[Items from a dataset]
- Opening Delimiter -
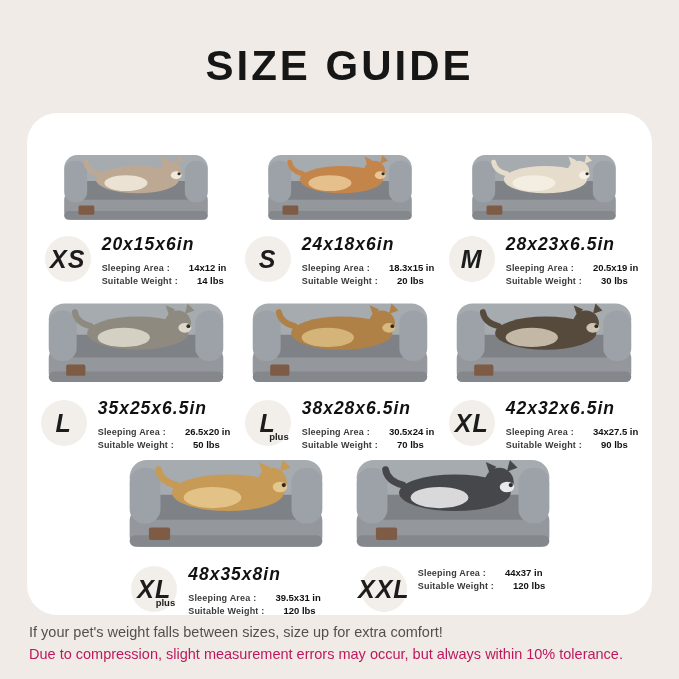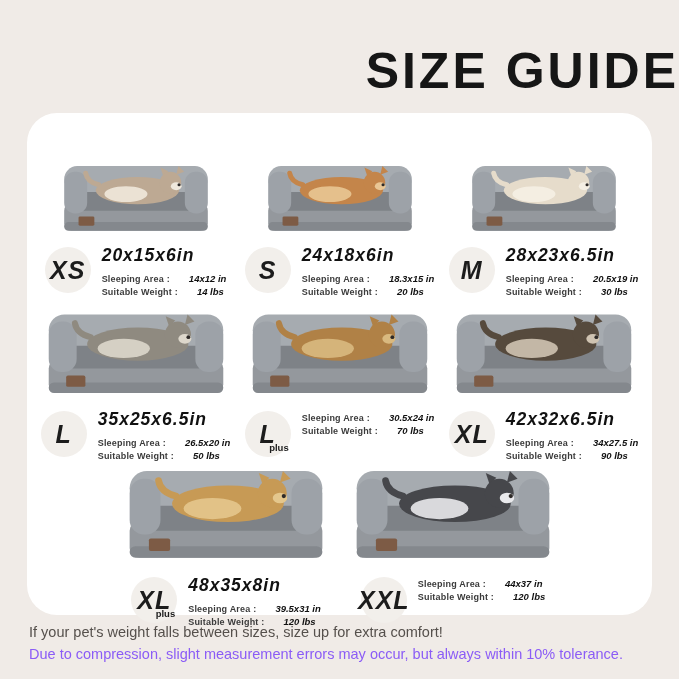--- a/index.html
+++ b/index.html
@@ -6,31 +6,31 @@
   html,body { width:679px; height:679px; }
   body {
     background:#F0EBE7;
     font-family:"Liberation Sans", sans-serif;
     color:#1a1a1a;
     position:relative;
     overflow:hidden;
   }
   .page-title {
     position:absolute; top:42px; left:0; width:679px;
-    text-align:right;
-    font-size:50px; font-weight:700; letter-spacing:3px;
+    text-align:center;
+    font-size:42px; font-weight:700; letter-spacing:3px;
     color:#161616;
   }
   .card {
     position:absolute; top:113px; left:27px;
     width:625px; height:502px;
     background:#ffffff;
     border-radius:30px;
     display:flex; flex-direction:column;
-    padding:20px 6px 2px 6px;
+    padding:9px 6px 2px 6px;
   }
   .grid-row { display:flex; justify-content:center; flex:0 0 auto; }
   .cell { display:flex; flex-direction:column; align-items:center; }
   .row-1 .cell, .row-2 .cell { width:204px; }
   .row-3 .cell { width:227px; }
   .photo { display:flex; align-items:flex-end; justify-content:center; }
   .row-1 .photo { height:106px; }
   .row-1 .photo svg { width:158px; }
   .row-2 .photo { height:102px; }
   .row-2 .photo svg { width:192px; }
@@ -53,24 +53,24 @@
     font-size:9.5px; font-weight:600; color:#1c1c1c;
   }
   .size-badge .sub:empty { display:none; }
   .specs { display:flex; flex-direction:column; }
   .dims {
     font-size:17.5px; font-weight:700; font-style:italic;
     letter-spacing:1px; color:#111; margin-bottom:4px; white-space:nowrap;
   }
   .spec-line { font-size:9px; color:#3b3b3b; margin-top:2.5px; white-space:nowrap; }
   .spec-label { font-weight:600; letter-spacing:0.2px;margin-top:29px; }
-  .spec-value { font-weight:700; font-style:italic; font-size:9.5px; color:#111; margin-left:19px; }
+  .spec-value { font-weight:700; font-size:9.5px; color:#111; margin-left:19px; }
   .footer { position:absolute; left:29px; top:621px; width:620px; }
   .footer-line1 { font-size:14.5px; color:#55504C; line-height:22px; }
-  .footer-line2 { font-size:14.5px; color:#8b5cf6; line-height:22px; }
+  .footer-line2 { font-size:14.5px; color:#be185d; line-height:22px; }
 </style>
 </head>
 <body>
 
 <div class="page-title">SIZE GUIDE</div>
 
 <div class="card">
   <div class="grid-row row-1">
       <div class="cell">
     <div class="photo">
@@ -237,20 +237,21 @@
         <circle cx="170" cy="54" r="2.2" fill="#2e2a28"></circle>
         <rect x="30" y="98" width="22" height="13" rx="2" fill="#7D5B45"></rect>
       </svg>
     </div>
     <div class="info">
       <div class="size-badge">
         <span class="letter">L</span>
         <span class="sub">plus</span>
       </div>
       <div class="specs">
+        <div class="dims">38x28x6.5in</div>
         <div class="spec-line">
           <span class="spec-label">Sleeping Area :</span><span class="spec-value">30.5x24 in</span>
         </div>
         <div class="spec-line">
           <span class="spec-label">Suitable Weight :</span><span class="spec-value">70 lbs</span>
         </div>
       </div>
     </div>
   </div>
       <div class="cell">

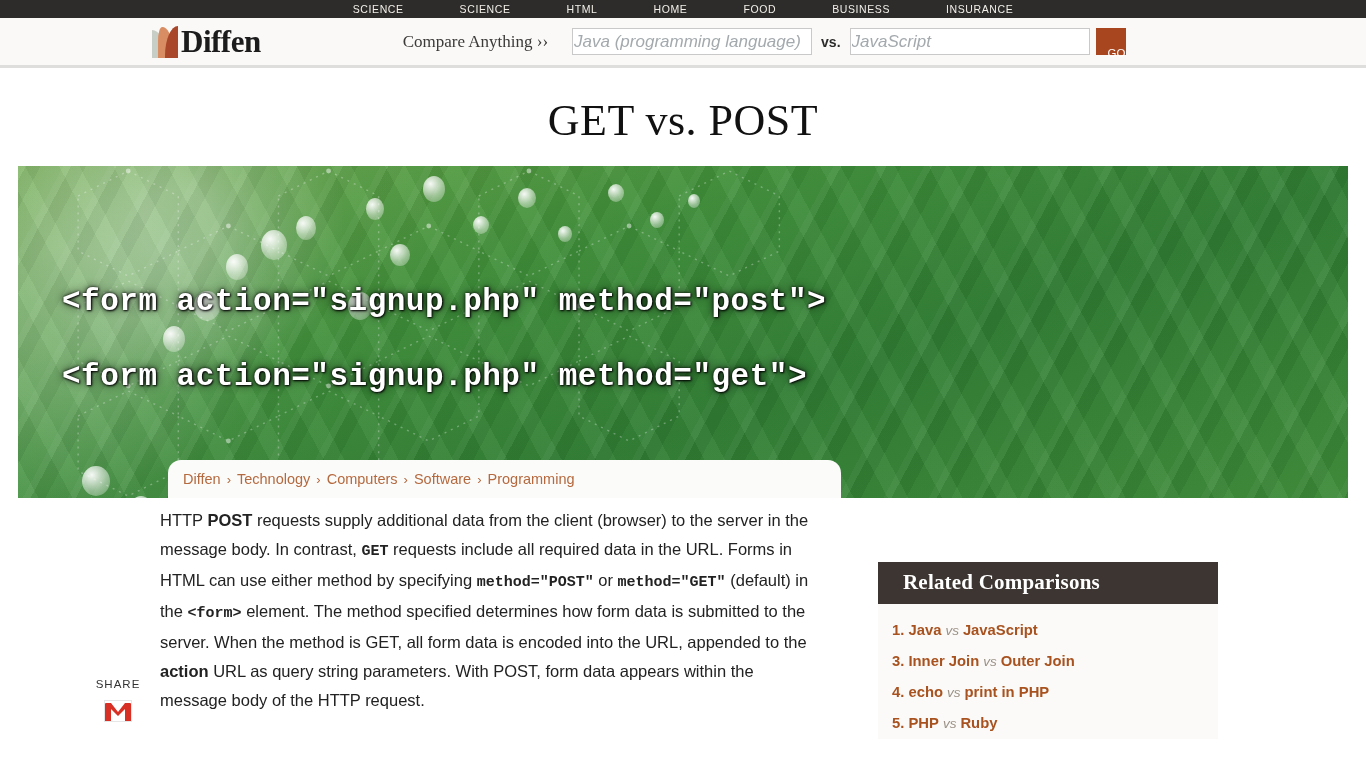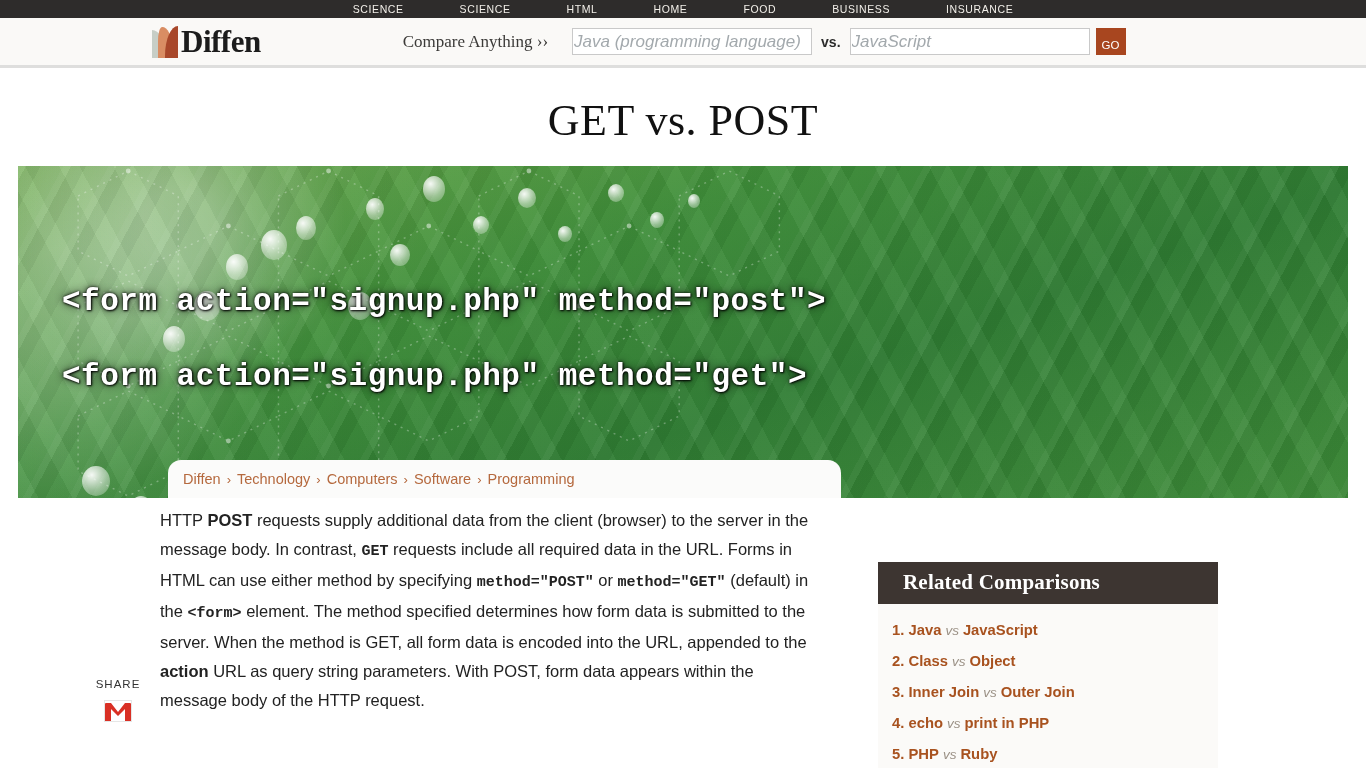--- a/index.html
+++ b/index.html
@@ -121,21 +121,21 @@
     width: 30px; height: 27px;
     background: #a8461f;
     color: #ffffff;
     border: none;
     font-size: 11.5px;
     font-family: "Liberation Sans", sans-serif;
     margin-left: 6px;
     cursor: pointer;
     line-height: 27px;
     text-align: center;
-    padding: 4px;
+    padding: 12px;
   }
 
   
   .page-title {
     text-align: center;
     font-family: "Liberation Serif", serif;
     font-size: 44px;
     font-weight: 400;
     color: #111111;
     margin: 0;
@@ -444,24 +444,20 @@
   </div>
 
   <div class="sidebar">
     <div class="side-head">Related Comparisons</div>
     <div class="side-list">
       <div class="side-item">
         <span class="num">1.</span>
         <span>Java</span><span class="vs-word">vs</span><span>JavaScript</span>
       </div>
       <div class="side-item">
-        <span class="num">2.</span>
-        <span>Class</span><span class="vs-word">vs</span><span>Object</span>
-      </div>
-      <div class="side-item">
         <span class="num">3.</span>
         <span>Inner Join</span><span class="vs-word">vs</span><span>Outer Join</span>
       </div>
       <div class="side-item">
         <span class="num">4.</span>
         <span>echo</span><span class="vs-word">vs</span><span>print in PHP</span>
       </div>
       <div class="side-item">
         <span class="num">5.</span>
         <span>PHP</span><span class="vs-word">vs</span><span>Ruby</span>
- Closing Delimiter -
Exercise description | Retype all the data exactly, please, without pictures.

Problem solution |
--- a/index.html
+++ b/index.html
@@ -6,31 +6,31 @@
   html,body { width:679px; height:679px; }
   body {
     background:#F0EBE7;
     font-family:"Liberation Sans", sans-serif;
     color:#1a1a1a;
     position:relative;
     overflow:hidden;
   }
   .page-title {
     position:absolute; top:42px; left:0; width:679px;
-    text-align:right;
-    font-size:50px; font-weight:700; letter-spacing:3px;
+    text-align:center;
+    font-size:42px; font-weight:700; letter-spacing:3px;
     color:#161616;
   }
   .card {
     position:absolute; top:113px; left:27px;
     width:625px; height:502px;
     background:#ffffff;
     border-radius:30px;
     display:flex; flex-direction:column;
-    padding:20px 6px 2px 6px;
+    padding:9px 6px 2px 6px;
   }
   .grid-row { display:flex; justify-content:center; flex:0 0 auto; }
   .cell { display:flex; flex-direction:column; align-items:center; }
   .row-1 .cell, .row-2 .cell { width:204px; }
   .row-3 .cell { width:227px; }
   .photo { display:flex; align-items:flex-end; justify-content:center; }
   .row-1 .photo { height:106px; }
   .row-1 .photo svg { width:158px; }
   .row-2 .photo { height:102px; }
   .row-2 .photo svg { width:192px; }
@@ -53,24 +53,24 @@
     font-size:9.5px; font-weight:600; color:#1c1c1c;
   }
   .size-badge .sub:empty { display:none; }
   .specs { display:flex; flex-direction:column; }
   .dims {
     font-size:17.5px; font-weight:700; font-style:italic;
     letter-spacing:1px; color:#111; margin-bottom:4px; white-space:nowrap;
   }
   .spec-line { font-size:9px; color:#3b3b3b; margin-top:2.5px; white-space:nowrap; }
   .spec-label { font-weight:600; letter-spacing:0.2px;margin-top:29px; }
-  .spec-value { font-weight:700; font-style:italic; font-size:9.5px; color:#111; margin-left:19px; }
+  .spec-value { font-weight:700; font-size:9.5px; color:#111; margin-left:19px; }
   .footer { position:absolute; left:29px; top:621px; width:620px; }
   .footer-line1 { font-size:14.5px; color:#55504C; line-height:22px; }
-  .footer-line2 { font-size:14.5px; color:#8b5cf6; line-height:22px; }
+  .footer-line2 { font-size:14.5px; color:#be185d; line-height:22px; }
 </style>
 </head>
 <body>
 
 <div class="page-title">SIZE GUIDE</div>
 
 <div class="card">
   <div class="grid-row row-1">
       <div class="cell">
     <div class="photo">
@@ -237,20 +237,21 @@
         <circle cx="170" cy="54" r="2.2" fill="#2e2a28"></circle>
         <rect x="30" y="98" width="22" height="13" rx="2" fill="#7D5B45"></rect>
       </svg>
     </div>
     <div class="info">
       <div class="size-badge">
         <span class="letter">L</span>
         <span class="sub">plus</span>
       </div>
       <div class="specs">
+        <div class="dims">38x28x6.5in</div>
         <div class="spec-line">
           <span class="spec-label">Sleeping Area :</span><span class="spec-value">30.5x24 in</span>
         </div>
         <div class="spec-line">
           <span class="spec-label">Suitable Weight :</span><span class="spec-value">70 lbs</span>
         </div>
       </div>
     </div>
   </div>
       <div class="cell">

--- a/index.html
+++ b/index.html
@@ -121,21 +121,21 @@
     width: 30px; height: 27px;
     background: #a8461f;
     color: #ffffff;
     border: none;
     font-size: 11.5px;
     font-family: "Liberation Sans", sans-serif;
     margin-left: 6px;
     cursor: pointer;
     line-height: 27px;
     text-align: center;
-    padding: 4px;
+    padding: 12px;
   }
 
   
   .page-title {
     text-align: center;
     font-family: "Liberation Serif", serif;
     font-size: 44px;
     font-weight: 400;
     color: #111111;
     margin: 0;
@@ -444,24 +444,20 @@
   </div>
 
   <div class="sidebar">
     <div class="side-head">Related Comparisons</div>
     <div class="side-list">
       <div class="side-item">
         <span class="num">1.</span>
         <span>Java</span><span class="vs-word">vs</span><span>JavaScript</span>
       </div>
       <div class="side-item">
-        <span class="num">2.</span>
-        <span>Class</span><span class="vs-word">vs</span><span>Object</span>
-      </div>
-      <div class="side-item">
         <span class="num">3.</span>
         <span>Inner Join</span><span class="vs-word">vs</span><span>Outer Join</span>
       </div>
       <div class="side-item">
         <span class="num">4.</span>
         <span>echo</span><span class="vs-word">vs</span><span>print in PHP</span>
       </div>
       <div class="side-item">
         <span class="num">5.</span>
         <span>PHP</span><span class="vs-word">vs</span><span>Ruby</span>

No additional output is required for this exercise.